En direct
A suivre

La semaine de Philippe Labro : la grâce de Federer, Fillon en disgrâce

Le champion de tennis suisse a ajouté une ligne à sa légende en remportant la finale de l'Open d'Australie face à Nadal. [BPI / Icon Sport]

Philippe Labro est écrivain, cinéaste et journaliste. Chaque vendredi, pour Direct Matin, il commente ce qu'il a vu, vécu et observé pendant la semaine. Un bloc-notes subjectif et libre.

DIMANCHE 29 JANVIER

C’est toujours émouvant, un champion qui pleure. Il a beau avoir, à 35 ans, le plus prodigieux palmarès du monde, il a beau avoir tout gagné, tout dominé, tout acquis (sauf un titre olympique en individuel), il a beau avoir survolé les finales du Grand Chelem et avoir tellement imprimé son image dans la rétine universelle des téléspectateurs, il n’empêche : quand Roger Federer, ce dimanche matin, nous offre une victoire éblouissante à l’Open d’Australie contre Rafael Nadal, il fond en larmes, comme un enfant. Gentleman jusqu’au bout, il tente de retenir cette expression étonnée, ce «Je l’ai fait ! Ça y est, j’y suis arrivé ! La balle était donc bonne !» qui se lit sur un visage se décomposant au point d’en perdre sa structure.

Tout a été dit et écrit sur cette finale et ce 5e set, avec les expressions qui passaient sur le faciès tendu et épuisé de Nadal (lequel commence à avoir le cheveu qui se raréfie) et sur le masque surprenant de calme et de détermination de Federer (aucun signe d’irritation, d’exaspération, de frustration, mais la seule et presque inhumaine concentration sur le coup à venir, la prochaine balle, en oubliant déjà celle qu’il vient de perdre ou de gagner), avec le sang-froid, l’invention dans le geste, l’audace, la redoutable efficacité.

Tout a été dit, mais c’est Roger Federer lui-même, et lui seul, qui l’a si bien résumé : «Le tennis est un sport cruel.» Dans bien d’autres sports, il existe la possibilité d’un match nul – les adversaires peuvent se séparer sans s’être départagés. Mais le tennis, c’est «cruel», en effet, il faut un vainqueur, un seul, et Federer, généreux, déclare qu’il aurait souhaité partager le «nul» avec Nadal. Mais c’est comme ça, c’est la vie, c’est «cruel», et comme on dit dans les casinos du monde entier : «Winner takes all» (le gagnant ramasse tout). Et il pleure. Les grandes personnes ne sont jamais que des gamins qui se déguisent en tueurs, le temps d’un tournoi.

DU LUNDI 30 JANVIER AU VENDREDI 3 FÉVRIER

L’affaire Fillon qui secoue et domine la vie politique française actuelle permet de tirer quelques conclusions – tout à fait provisoires.

1) Depuis le Brexit, et même un peu avant, et depuis Trump, bien sûr, nous sommes entrés dans le domaine de l’imprévisible, de l’improbable, de l’inattendu. Au point que l’inattendu deviendrait presque banal.

2) La presse – qu’elle soit écrite, télé, radio ou en ligne – et les réseaux sociaux fonctionnent sous la double exigence de la transparence absolue et de la rapidité de révélation.

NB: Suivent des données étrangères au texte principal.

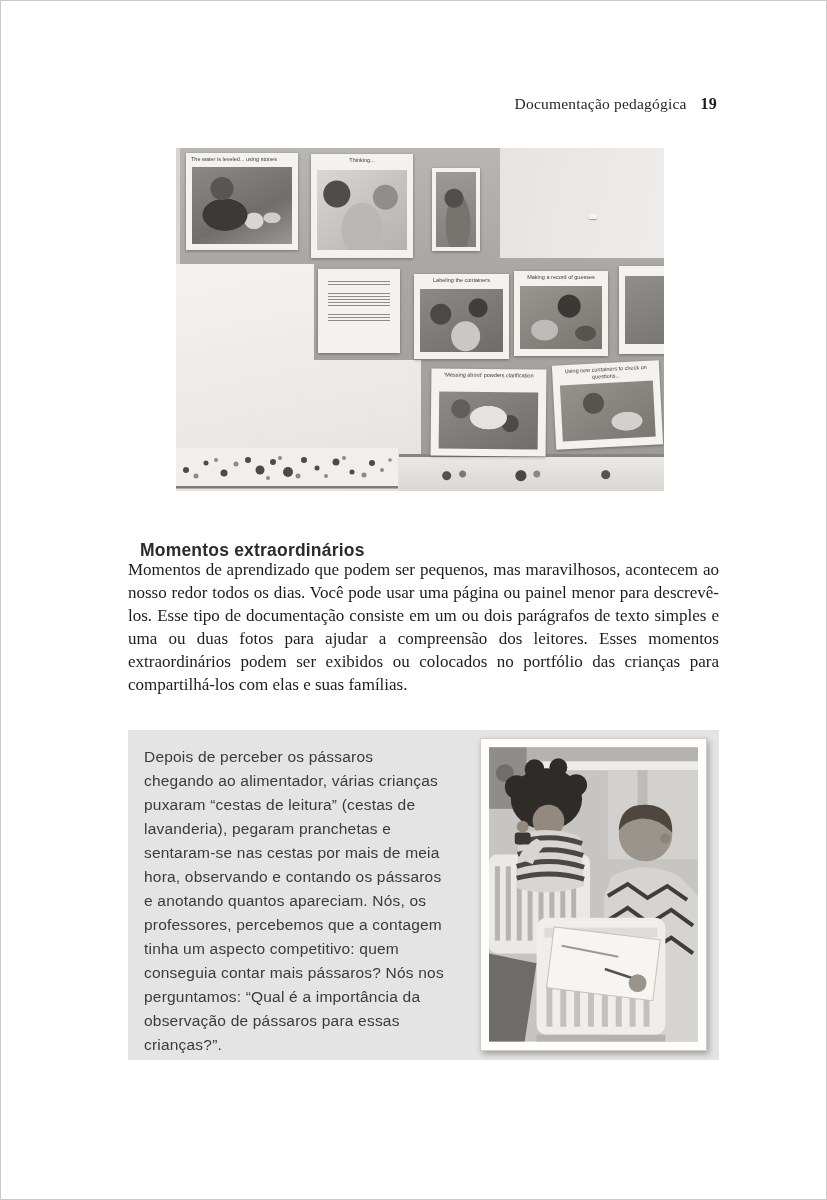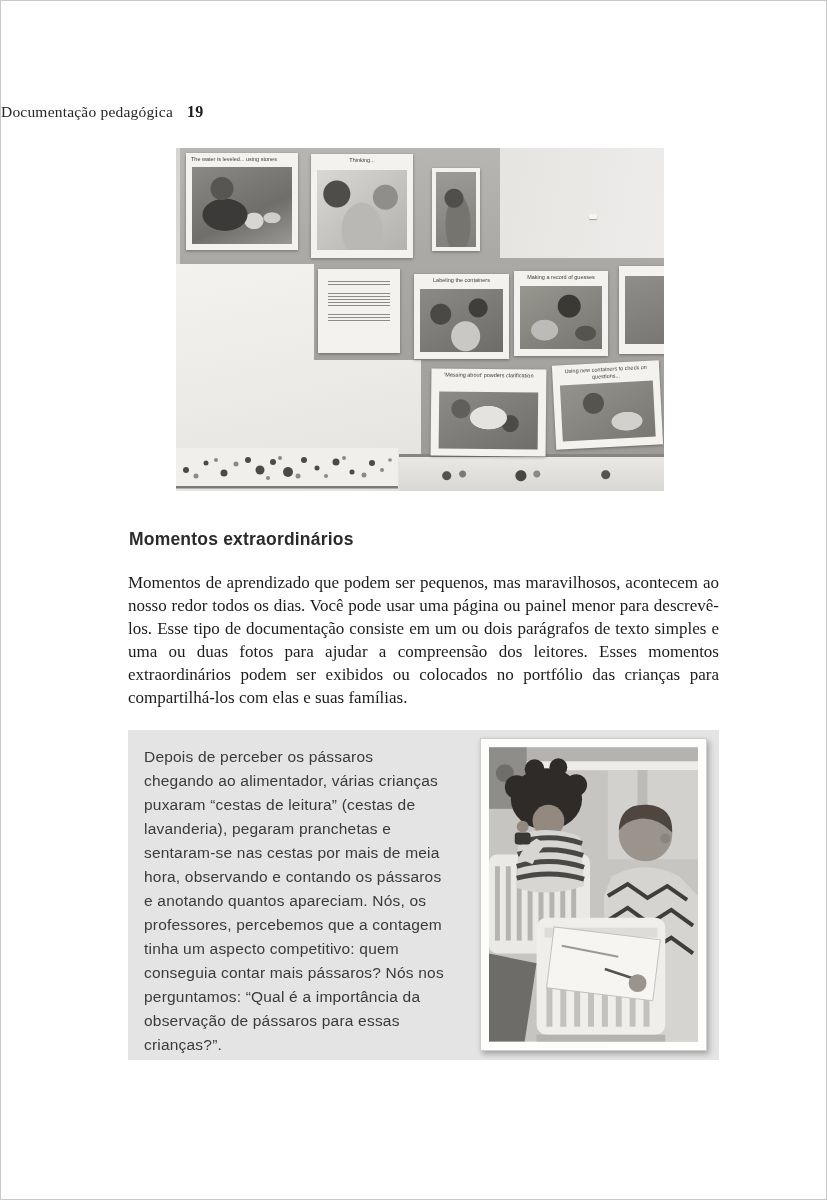"Documentação pedagógica 19" .header { text-align: none -> right; top: 102px -> 94px }
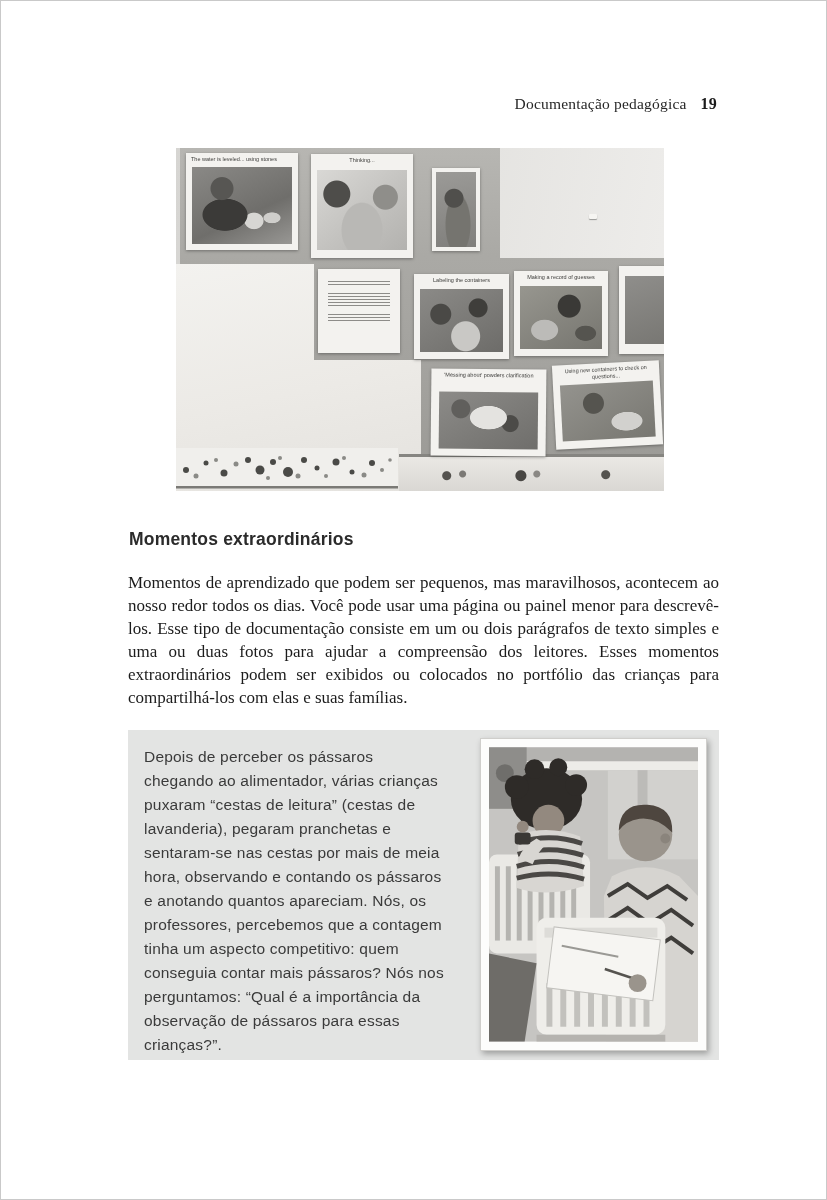"Momentos extraordinários" .heading { margin: 1px -> 12px }
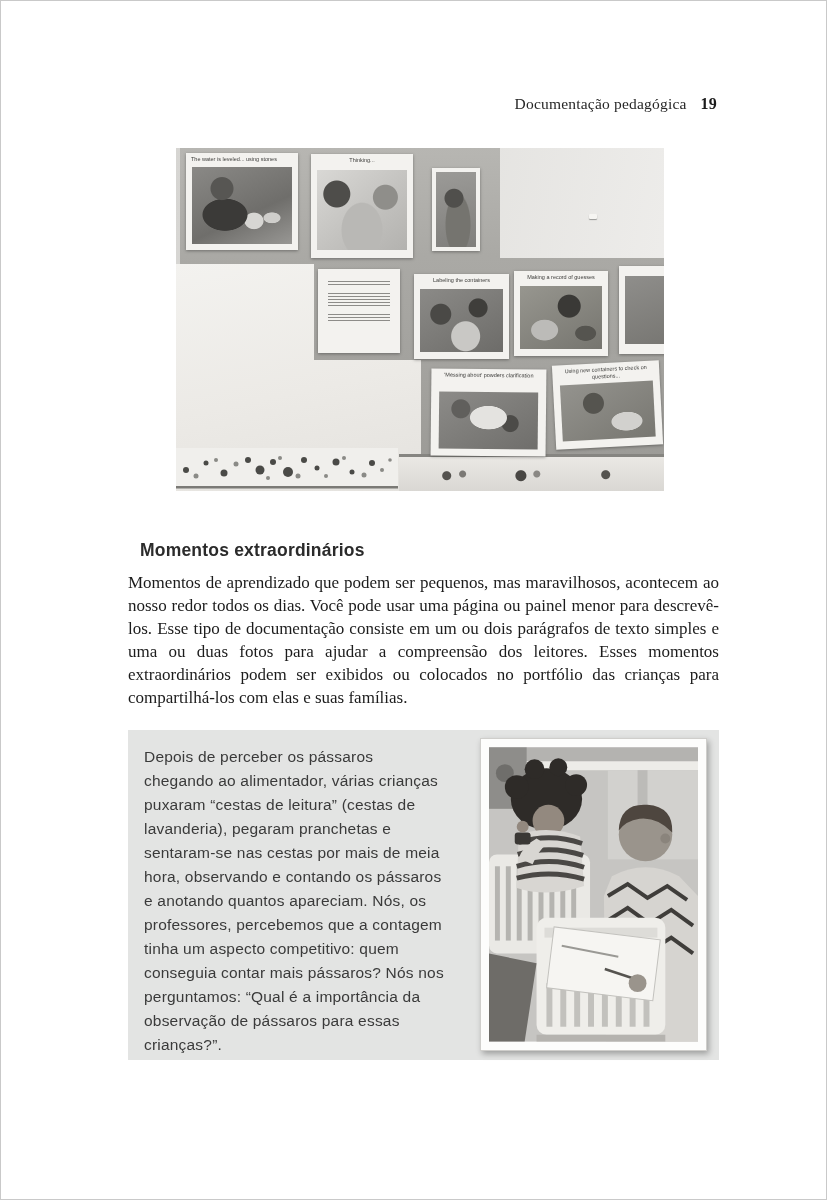"Momentos de aprendizado que podem" .bodypara { top: 570px -> 557px }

Leur pouvoir est redoutable.

3) La communication que l’on intitule «communication de crise» se doit d’être efficace, immédiate, univoque et bien maîtrisée. Sinon, c’est la catastrophe.

4) Une image, une réputation, une construction, tout aussi habile soit-elle, peut être pulvérisée en quarante-huit heures. L’image détruite, corrodée, entamée, décrédibilisée, peut-elle se reconstruire ? C’est toute la question.

5) L’opinion publique, dans son ensemble, supporte de moins en moins bien les arrangements, les habitudes, les facilités, les traditions des acteurs d’un système politique qui ne voient pas la réalité. Il y aura un verdict d’ici à trois mois environ.

6) Entre-temps, nous ne sommes pas à l’abri d’autres surprises. «Ce qui se passe est incroyable», me dit un vieux spécialiste de la Ve République. Ce qui va se passer le sera, peut-être, aussi. Le fameux et fatal phénomène des «courbes qui se croisent» est au coin de la rue. Et le résultat sera aussi «cruel» qu’une finale de l’Open d’Australie.